Kalder looked the man over. His hands were thick and strong, but also crisscrossed with myriad scars. Privately he wondered how many of those were self-inflicted, and how many had come from his taskmasters.
“You are the envoy of the Repentant Designate?”
“I am. And she sends me with an offering of assistance in Monarch’s time of great need.”
“Then I’ll cut right to it,” Kalder said. “I know that you have been sent to ask for more funding. My assistant Julian tells me you’ve been to almost every other senator and governor on Monarch, but that they’ve all turned you away.

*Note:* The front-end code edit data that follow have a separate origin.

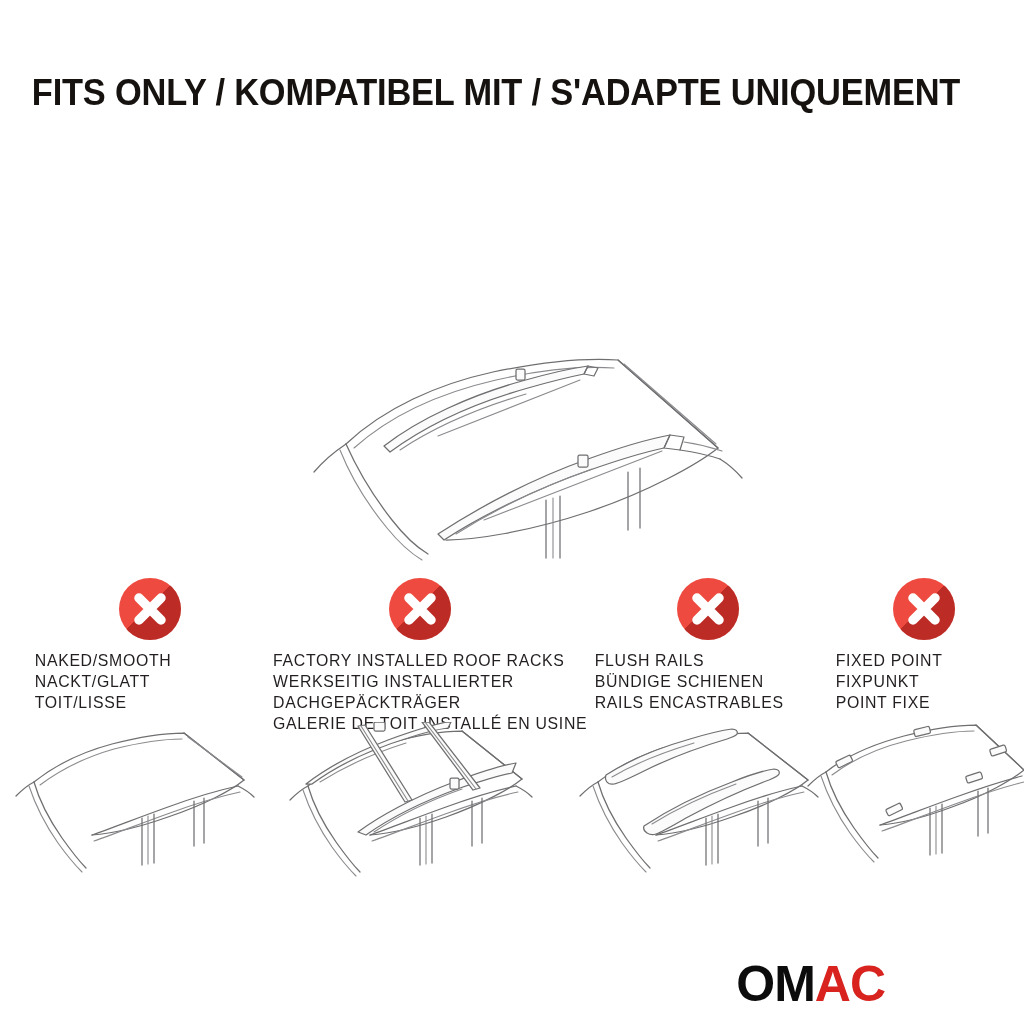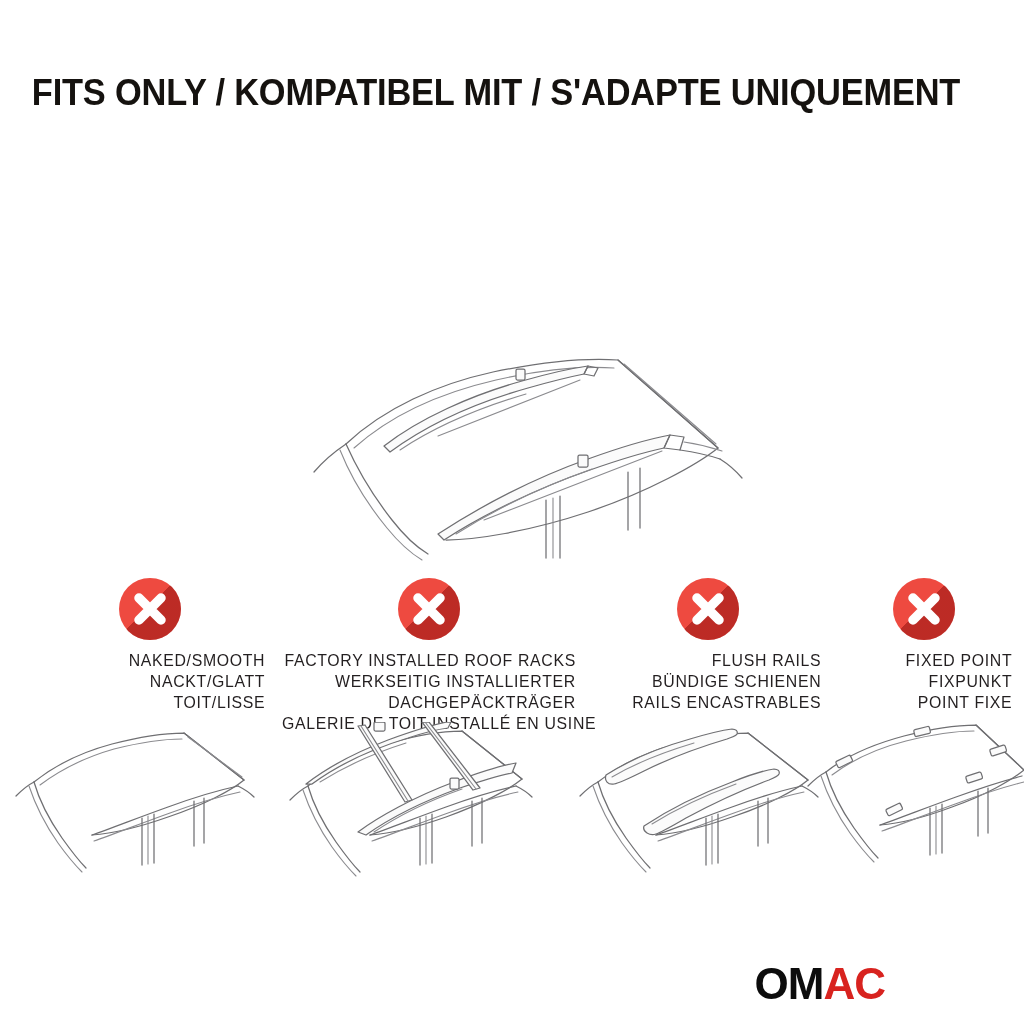--- a/index.html
+++ b/index.html
@@ -79,7 +79,7 @@
   .col{
     position:absolute;
     top:0;
-    text-align:right;
+    text-align:left;
   }
   .col .badge{width:62px;height:62px;}
   .col .cap{

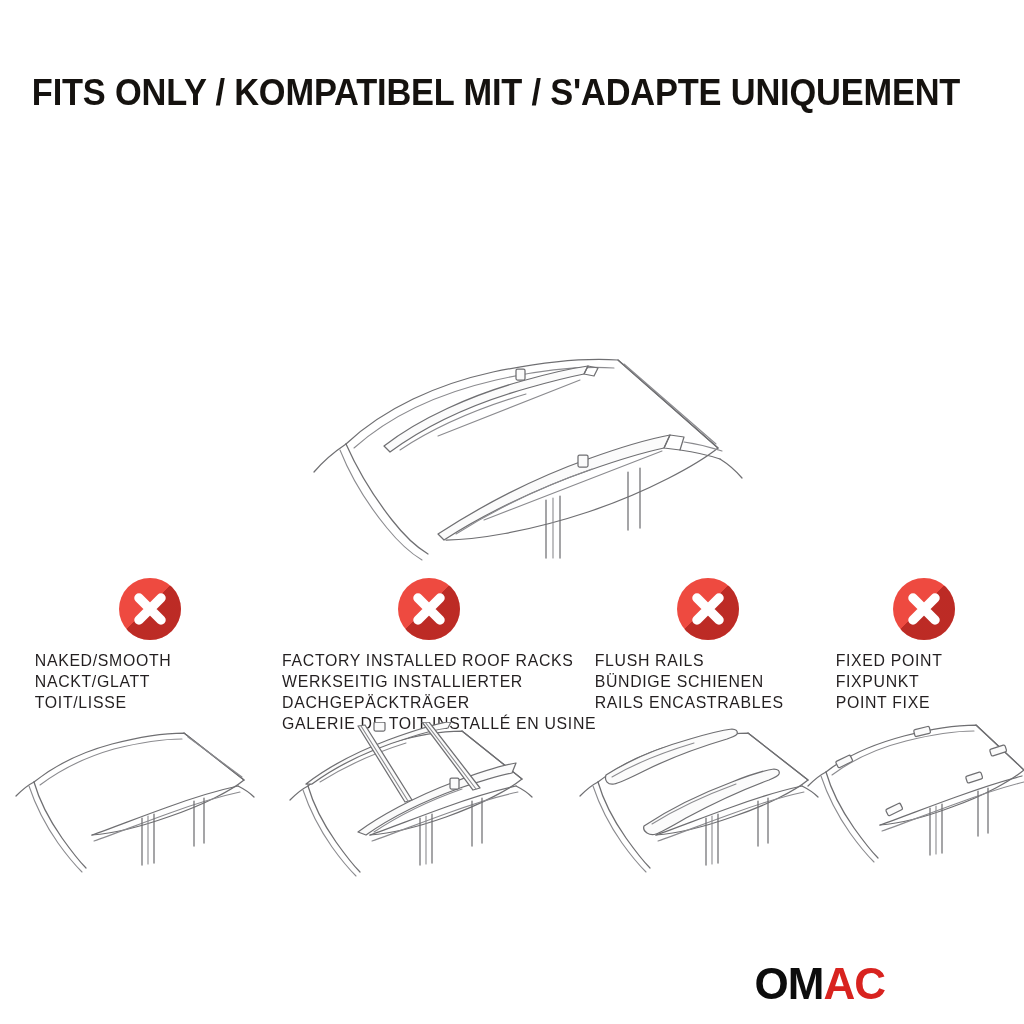--- a/index.html
+++ b/index.html
@@ -94,7 +94,7 @@
     white-space:nowrap;
   }
   .col-0{left:30px;width:240px;}
-  .col-1{left:276px;width:306px;}
+  .col-1{left:267px;width:306px;}
   .col-2{left:590px;width:236px;}
   .col-3{left:832px;width:184px;}
 

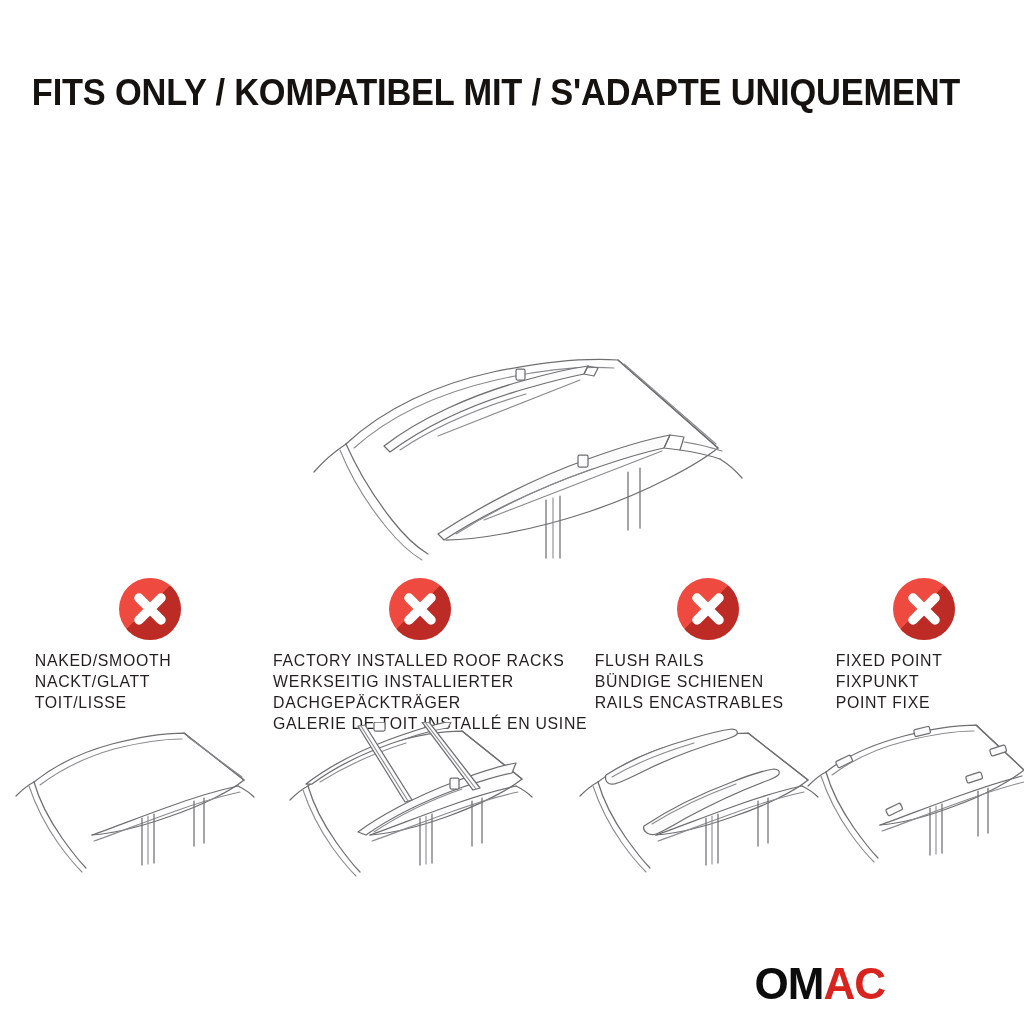--- a/index.html
+++ b/index.html
@@ -115,7 +115,7 @@
     right:24px;bottom:18px;
     font-family:"Liberation Sans", sans-serif;
     font-weight:bold;
-    font-size:44px;
+    font-size:50px;
     letter-spacing:-1px;
     line-height:44px;
   }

I was your last choice.”
“It is so,” said the contrite brother. “I apologize if this offends, but I did not think you would be as, ah, receptive as others. I believed, perhaps wrongly, that the Brotherhood of Contrition would be welcome here, as there seems to be a shortage of people handing out foodstuffs, and mechanical problems with the hydroponics on Monarch, and so on. We contrite brothers are very handy. We’ve had to be, in order to keep our own ships in order.”
“I take no offense to being your last choice. Indeed, I come to you now only out of utmost desperation, myself.”
The brother lifted an intrigued eyebrow. “Oh?”
“Yes, but first tell me what it is that the brothers wished to happen when they sent you here.”
Brother Soreniz nodded obsequiously, indicating he was grateful for the opportunity to be allowed to speak
to a man of Kalder’s stature. “The Repentant Designate tasks me with roaming the fractured galaxy, and requesting audience with the leadership of all worlds, offering our assistance in humanitarian aid.”
“In exchange for…?”
“The most meager of repayment, just enough sustenance to keep us going. Not even enough to sate our constant hunger.”
Kalder tilted his head quizzically. “Constant hunger?”
Brother Soreniz smiled in a way that said he was slightly embarrassed by the misunderstanding. “Yes. It is a new rule instituted by the Repentant Designate. A single meal a day of minimum calories. She believes it is important that we suffer eternal hunger for our sins. The hunger drives us, but also reminds us of what we’ve done. However, we are allowed two meals on those days when we are assigned hard labor, but even then the calories are low, and it is a tasteless gruel.”
“Your Repentant Designate is a very strict woman.”
“She is.”
“But she is not here now,” Kalder observed. “You’ve been on Monarch for months without supervision. I have to ask, have you partaken of many meals while here, or perhaps…other activities?”
Brother Soreniz smiled again. “I have other brothers here watching me, and I watch them. I assure you, I am painfully hungry even now.”
Kalder nodded. “Well, I hope your Repentant Designate will allow your people many meals in the days ahead, for I have need of ships, and an army, and hardworking men and women.”
The contrite brother looked confused. “I came offering help in feeding the hungry.”
“And I’m not asking for that. I’m asking for something else. You’ve been turned away by every other elected official, and now you are sitting across from Kalder, who requires an army and a navy.” He opened his hands, offering the logic of his argument. “My time is short, and I would require an answer soon.”
A puddle of brackish water came bubbling up from the rock beneath Brother Soreniz’s feet, and he absentmindedly moved his feet to avoid it. “We have only a small fleet, a paltry group of former pirate ships.”
“I’d heard that your numbers had swelled,” Kalder said. “From the stories I hear, your group originated from a penal colony world. The warden became a staunch believer in the Three Goddesses, raised you all up, and overtook the ships of a few criminals that came to the colony to break out syndicate leaders. The warden apparently found another nearly forgotten penal colony world not thirty light-years away, and discovered they were somewhat technologically advanced. Ever since then, you’ve had your own small shipyards.”